**Problem statement:**
Your output should be an exact copy of the records, with no pictures in it.

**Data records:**

------------------------------------------------

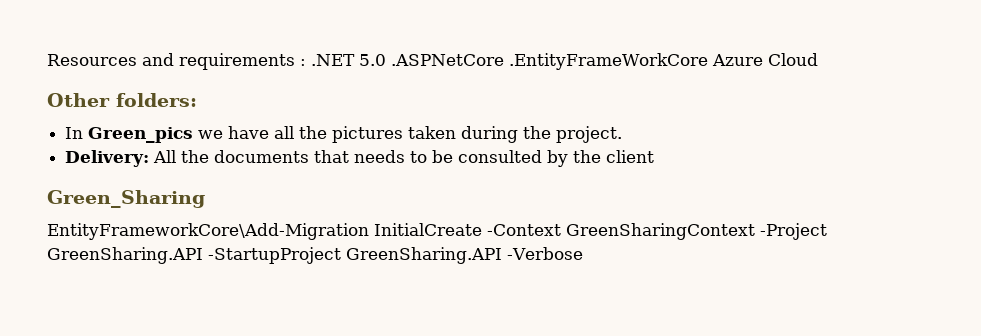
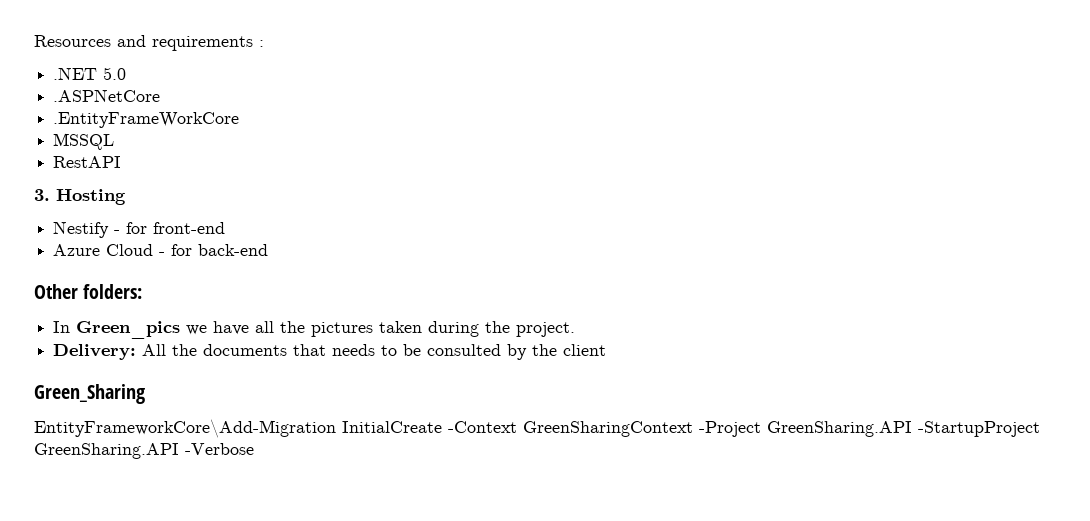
(306, 62) none -> (264, 43) //
(386, 60) none -> (127, 73) //
(504, 60) none -> (161, 95) //
(708, 61) none -> [53,133,115,150] [53,156,122,168] [34,189,126,205] [53,221,226,238] // MSSQL // RestAPI // 3. Hosting // Nestify - for front-end //
(818, 59) none -> [159,244,269,256] - for back-end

------------------------------------------------

**Task answer:**
(306, 62) none -> (264, 43) //
(386, 60) none -> (127, 73) //
(504, 60) none -> (161, 95) //
(708, 61) none -> [53,133,115,150] [53,156,122,168] [34,189,126,205] [53,221,226,238] // MSSQL // RestAPI // 3. Hosting // Nestify - for front-end //
(818, 59) none -> [159,244,269,256] - for back-end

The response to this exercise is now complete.